28680
Care Coordination:Testing Associations between Social Networks and the Perceived Transition Success for Low Resource Children with ASD
Objectives: Use ego-centric social network techniques to test the association between the perception of transition success and different types of social relationships, including instrumental relationships such as problem-solving networks and affective relationships such as trust networks. We test the hypothesis that problem solving networks and trust networks among home/school/community care providers are associated with perceptions of transition success.
Methods: 47 participants completed social network interviews, conducted 6 weeks before the end of the child’s school year at the old school, including 8 parents and 39 providers. We interviewed key participants using the SoDI: The Social Dynamics of Intervention Measure (McGhee Hassrick et al 2018; McGhee Hassrick and Carley 2015), where each participant reported frequency of problem solving and degree of trust for each person on the team roster. Using ORA network analysis software (Carley et al 2004), we computed egocentric problem solving and trust measures for each participant, including in-degree (# of team members who seek out the participant), out-degree (# of team members that the participant seeks out) and eigenvector centrality (degree of connectivity that the participant had with well-connected team members). Participants also rated perceived transition success on a 5-point Likert scale, where 1 = not successful and 5 =very successful. We used OLS regression to test associations between our outcome measure of perceived transition success and our egocentric network predictor variables.

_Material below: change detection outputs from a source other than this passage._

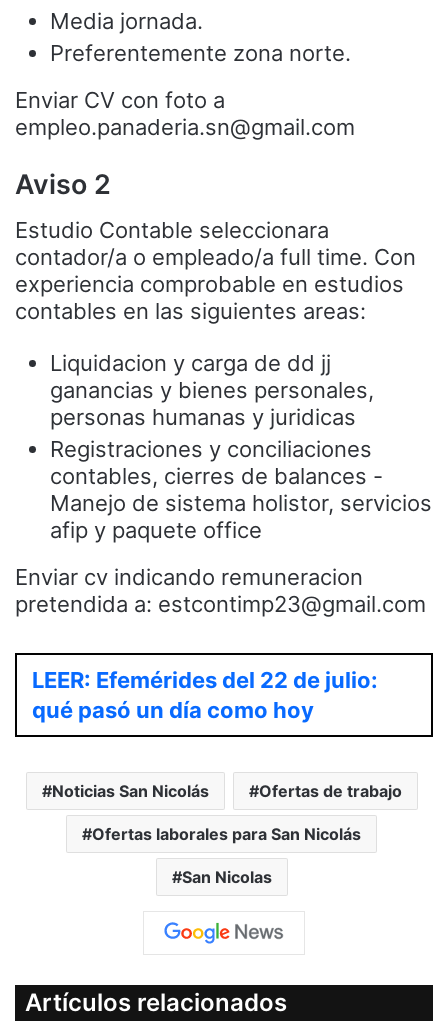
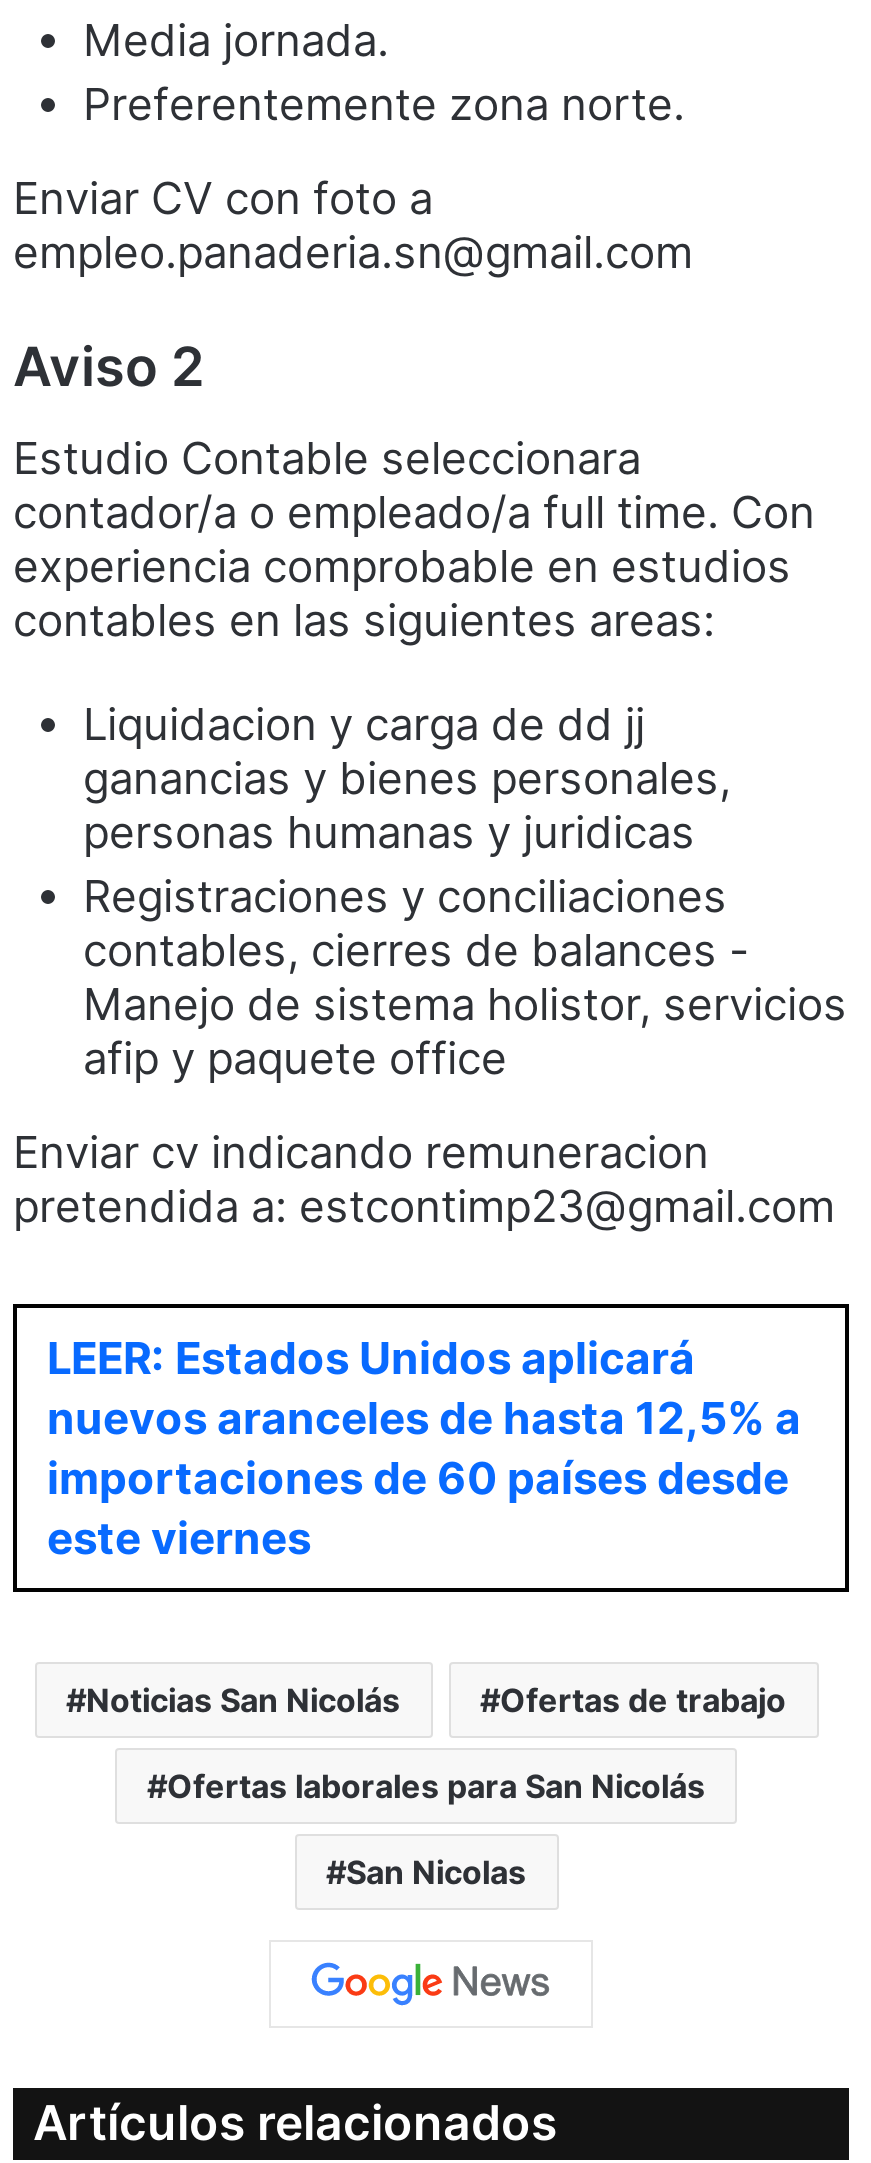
- LEER: Efemérides del 22 de julio:
- qué pasó un día como hoy
+ LEER: Estados Unidos aplicará
+ nuevos aranceles de hasta 12,5% a
+ importaciones de 60 países desde
+ este viernes
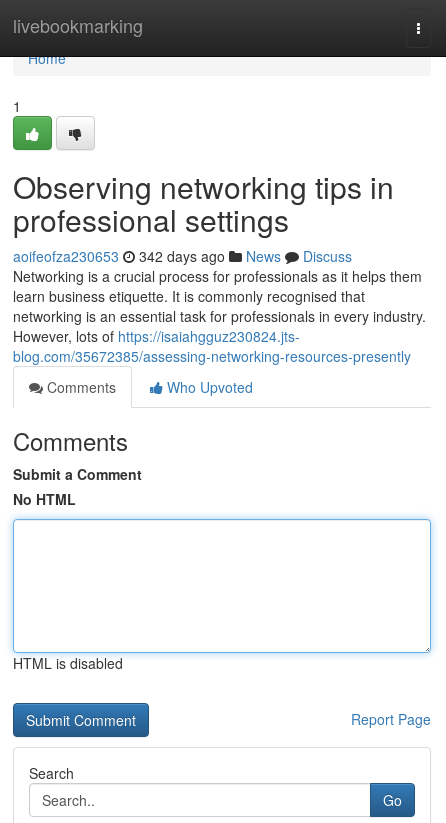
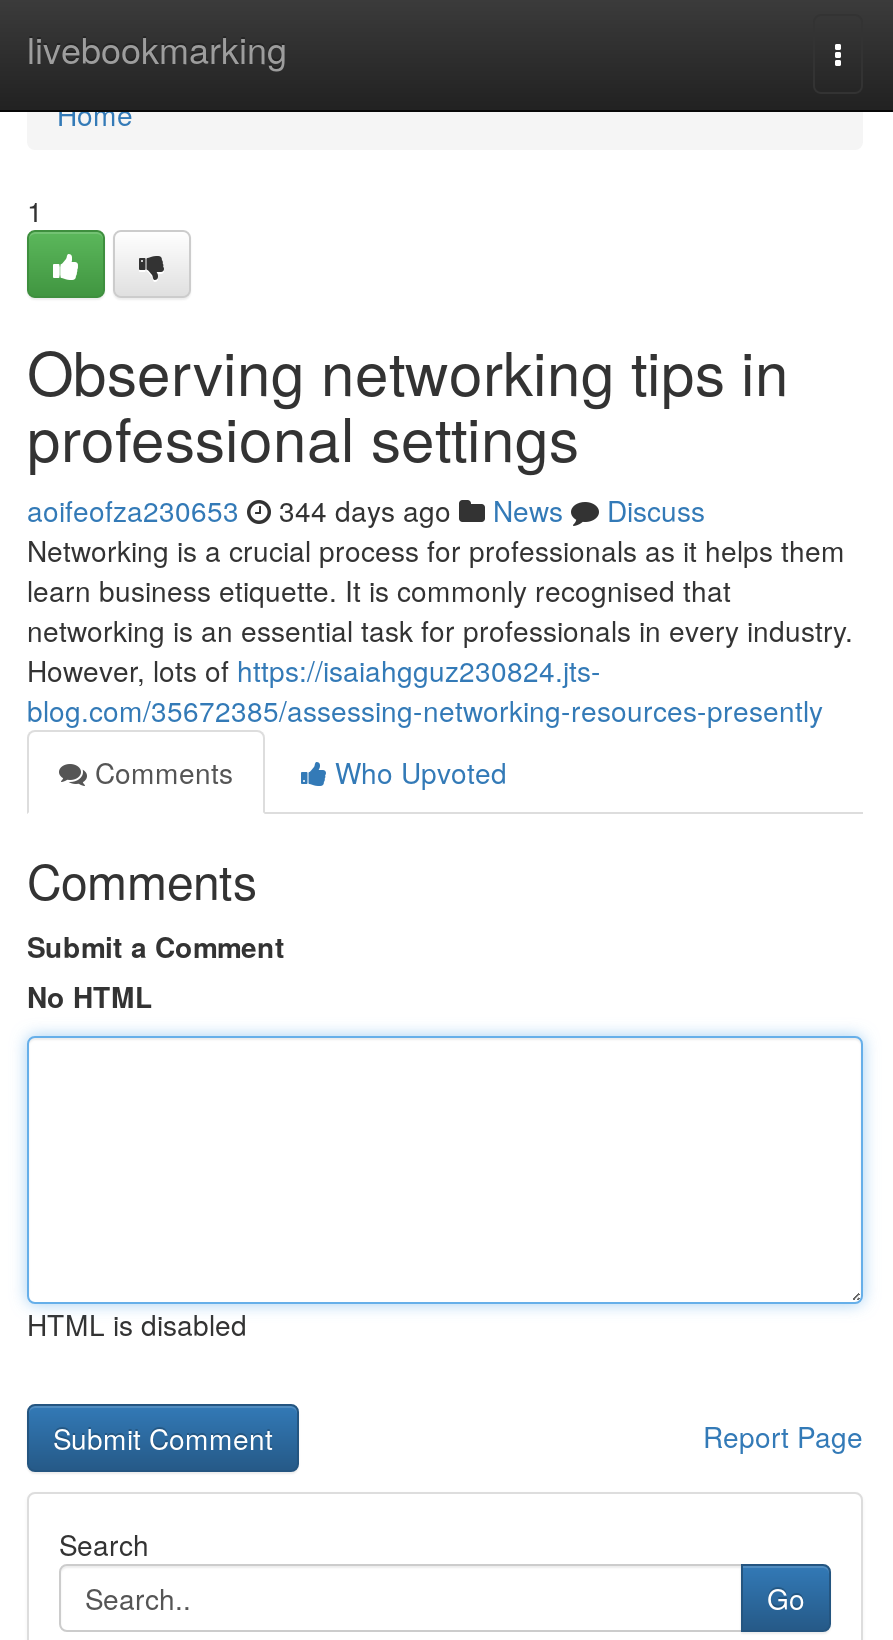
- aoifeofza230653 342 days ago News Discuss
+ aoifeofza230653 344 days ago News Discuss
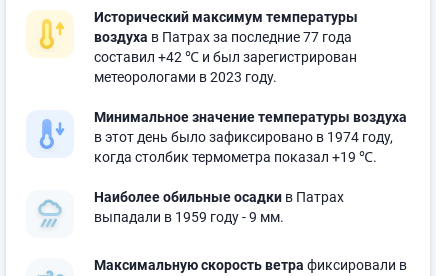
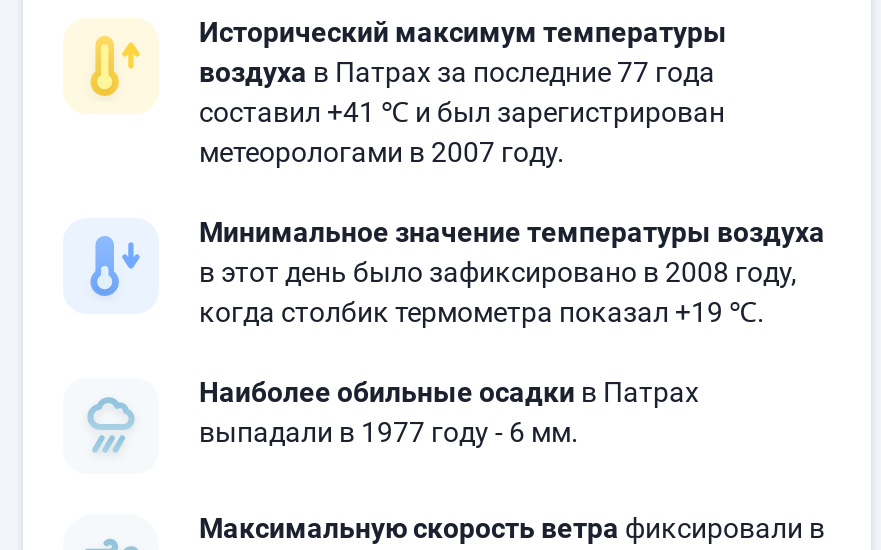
- составил +42 ℃ и был зарегистрирован
+ составил +41 ℃ и был зарегистрирован

- метеорологами в 2023 году.
+ метеорологами в 2007 году.

- в этот день было зафиксировано в 1974 году,
+ в этот день было зафиксировано в 2008 году,

- выпадали в 1959 году - 9 мм.
+ выпадали в 1977 году - 6 мм.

Results: Perceived transition success was positively and modestly associated with out-degree centrality in trust networks, positively and significantly associated with eigenvalue centrality in trust networks and negatively associated with in-degree centrality in trust networks. It was also positively associated with indegree, outdegree and eigenvector centrality in problem solving networks, but these associations were not significant.
Conclusions: Trust was an important predictor for transition success. When participants trusted team members who themselves where highly trusted, their perception of the child’s transition success was significantly higher. This finding suggests that building trust for key leaders on a child’s team might increase the perception of transition success.